▸ **MATERIAL PROVIDED**:

************

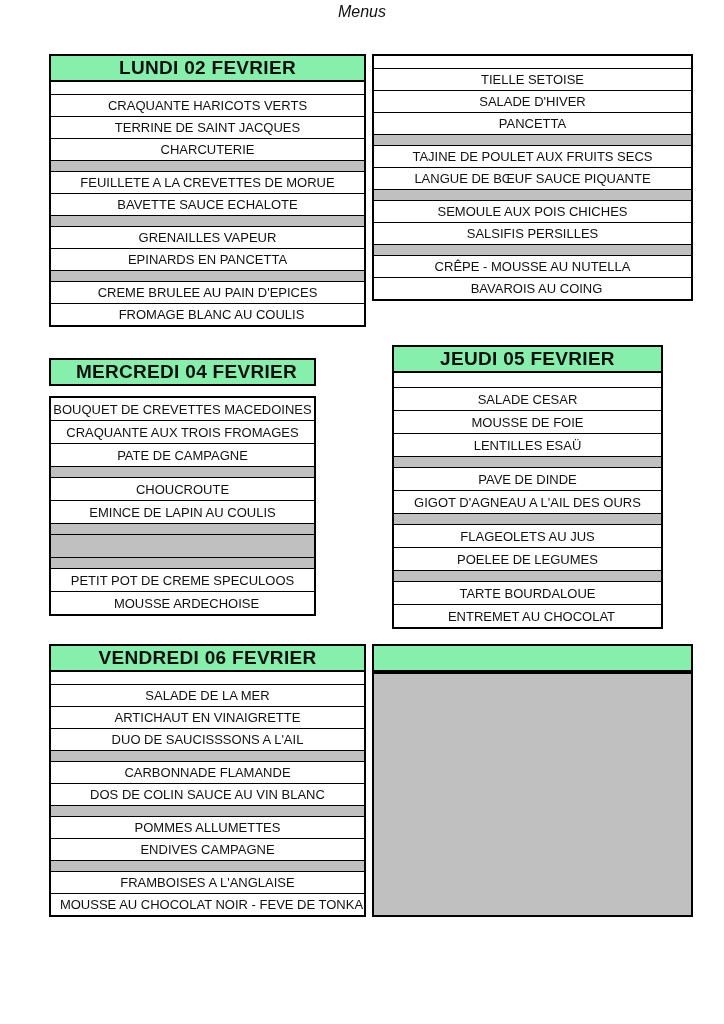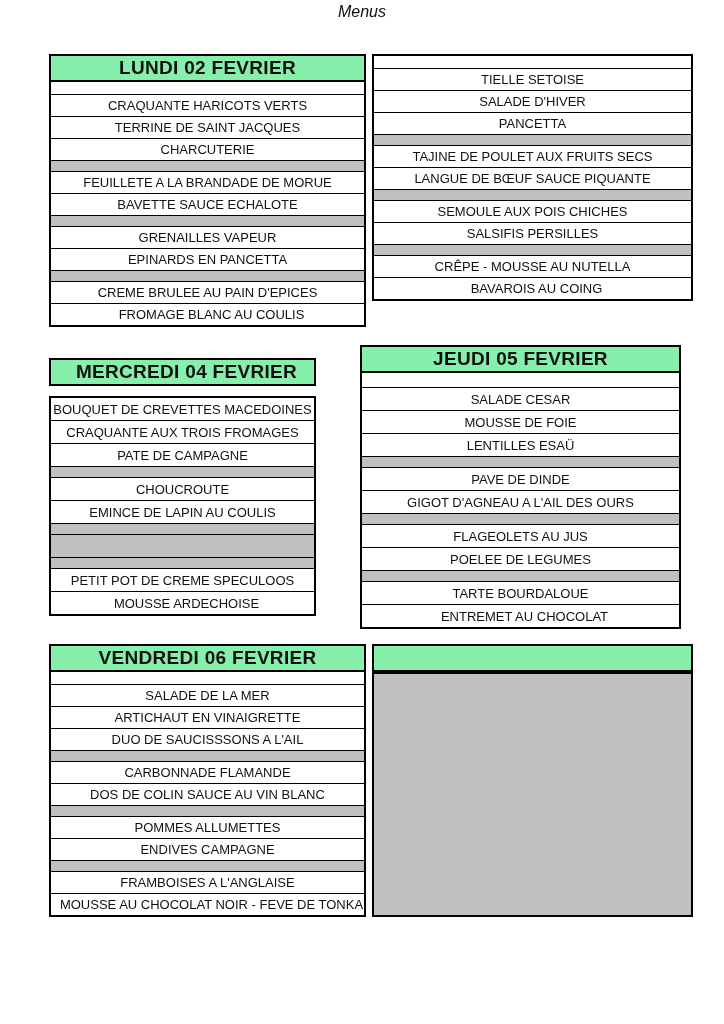--- a/index.html
+++ b/index.html
@@ -39,7 +39,7 @@
       <div class="item">TERRINE DE SAINT JACQUES</div>
       <div class="item">CHARCUTERIE</div>
       <div class="sep"></div>
-      <div class="item">FEUILLETE A LA BRANDADE DE MORUE</div>
+      <div class="item">FEUILLETE A LA CREVETTES DE MORUE</div>
       <div class="item">BAVETTE SAUCE ECHALOTE</div>
       <div class="sep"></div>
       <div class="item">GRENAILLES VAPEUR</div>

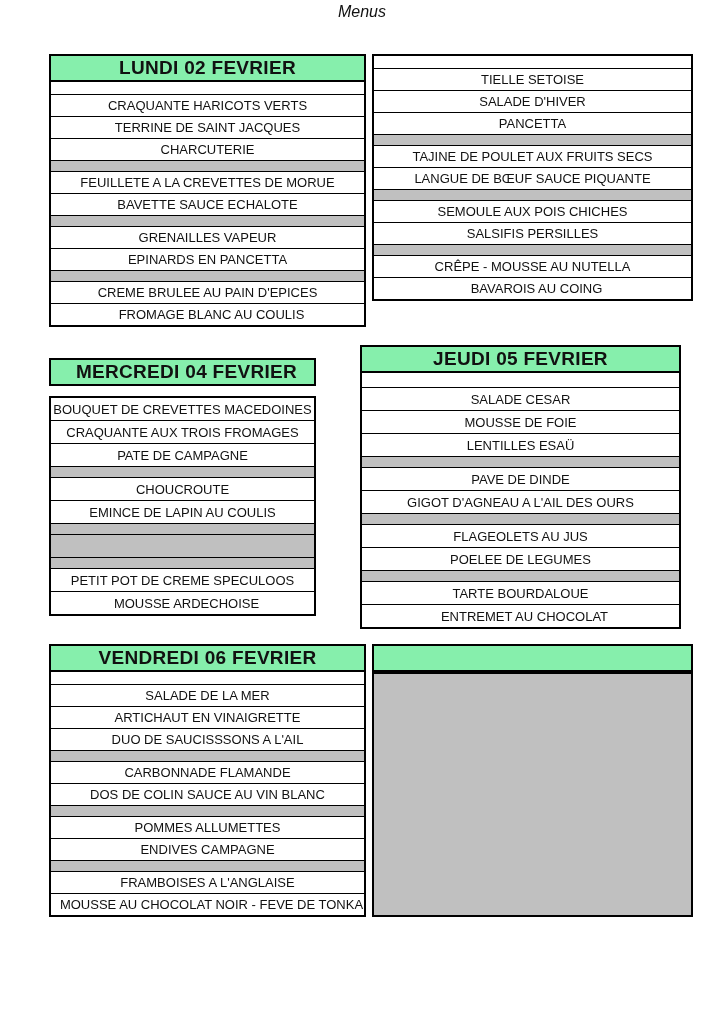--- a/index.html
+++ b/index.html
@@ -87,7 +87,7 @@
     </div>
   </div>
 
-  <div class="day-block r2" style="left:360px;top:345px;width:321px">
+  <div class="day-block r2" style="left:392px;top:345px;width:271px">
     <div class="day-table">
       <div class="hdr">JEUDI 05 FEVRIER</div>
       <div class="thin"></div>

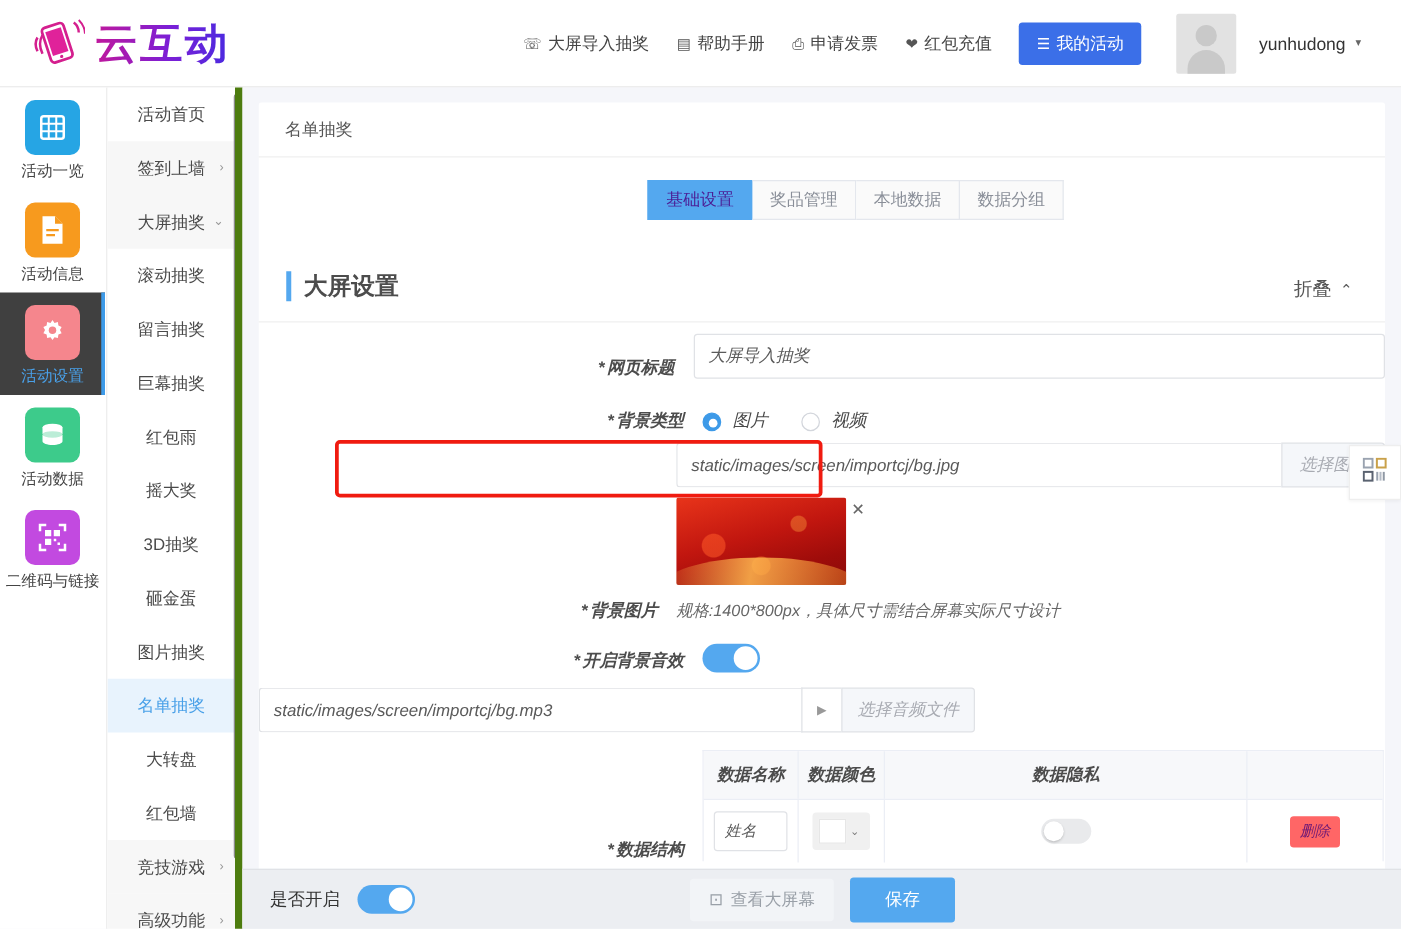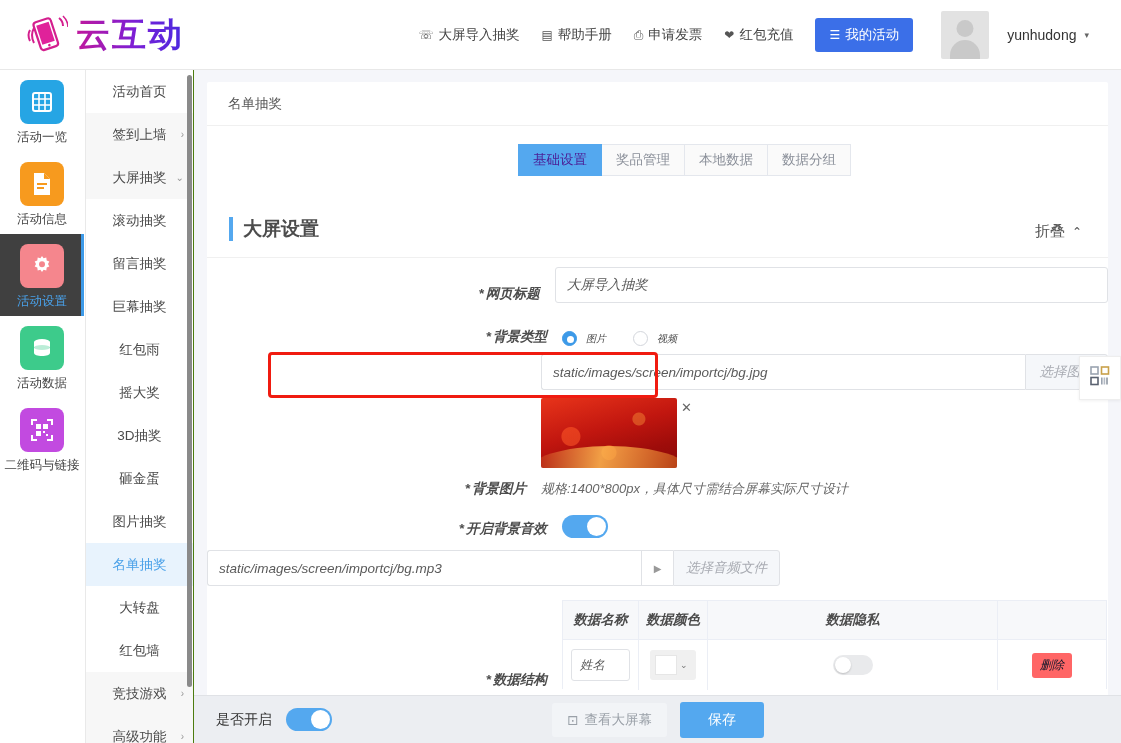--- a/index.html
+++ b/index.html
@@ -77,7 +77,7 @@
   
   .menu-sidebar {
     position: absolute; left: 86px; top: 70px; width: 108px; height: 673px;
-    background: #ffffff; border-right: 1px solid #4d7c0f; overflow: hidden;
+    background: #ffffff; border-right: 6px solid #4d7c0f; overflow: hidden;
   }
   .msb-item {
     height: 43px; display: flex; align-items: center; justify-content: center;

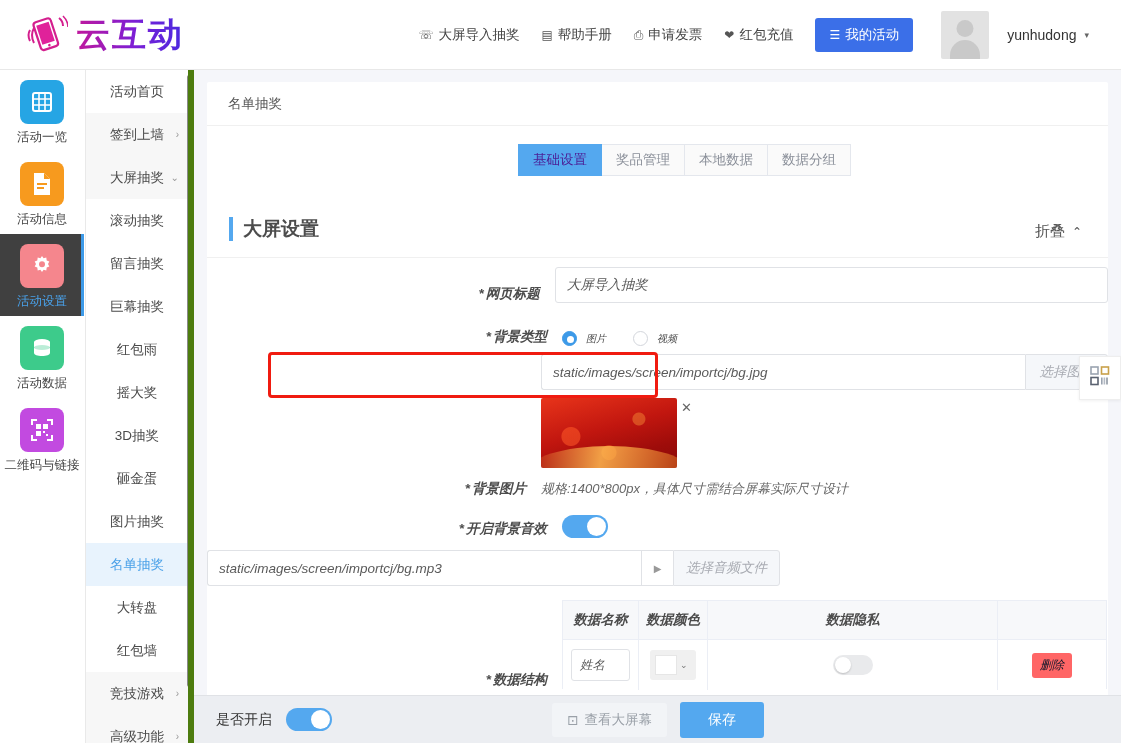--- a/index.html
+++ b/index.html
@@ -167,7 +167,7 @@
     content:''; position:absolute; left:4px; top:4px; width:7px; height:7px;
     border-radius:50%; background:#fff;
   }
-  .radio-lab { font-size: 10px; color: #4a4a4a; margin-right: 18px; }
+  .radio-lab { font-size: 14px; color: #4a4a4a; margin-right: 18px; }
 
   .thumb-wrap { position: relative; width: 136px; }
   .thumb {

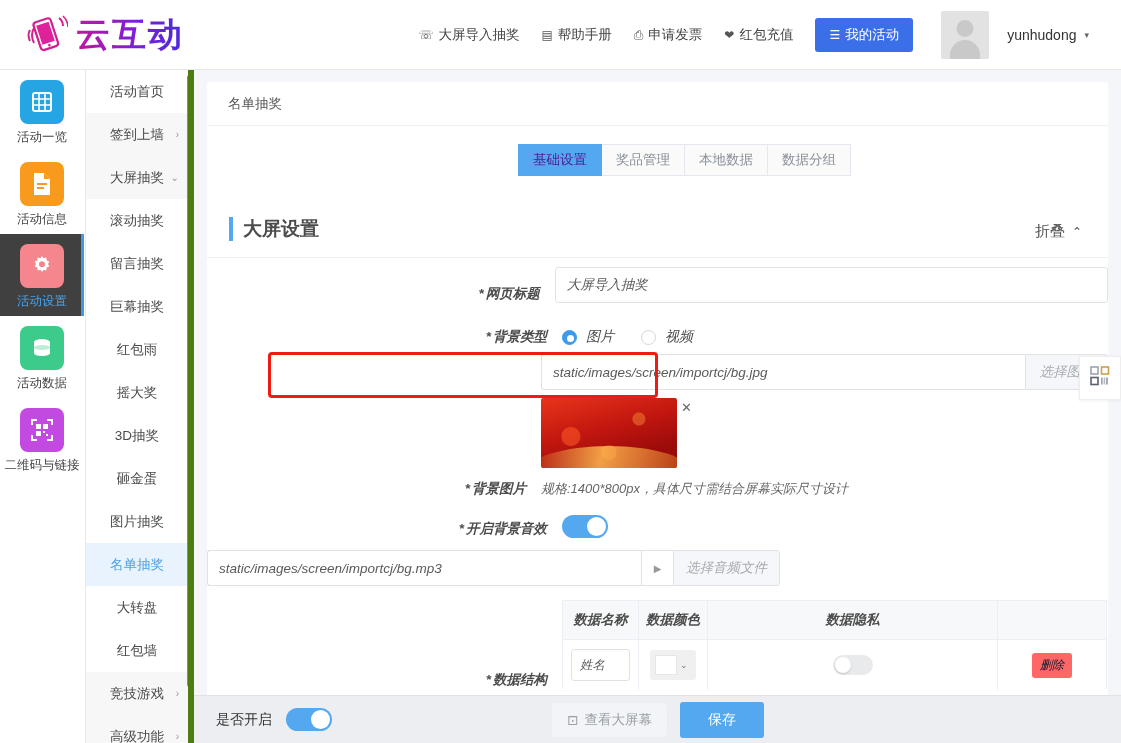--- a/index.html
+++ b/index.html
@@ -223,7 +223,7 @@
   .color-sw { width: 22px; height: 20px; background: #fff; border: 1px solid #e6e6e6; }
   .cp-caret { font-size: 9px; color: #777; }
   .del-btn {
-    background: #f66; color: #0f172a; font-size: 12px; border-radius: 3px;
+    background: #f66; color: #701a75; font-size: 12px; border-radius: 3px;
     padding: 4px 8px; cursor: pointer;
   }
   .mini-switch {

************

▸ **WORK REQUEST**: For the string "width", work out how many lines of the data contain it; answer with the number alone.

▸ **TASK SOLUTION**: 6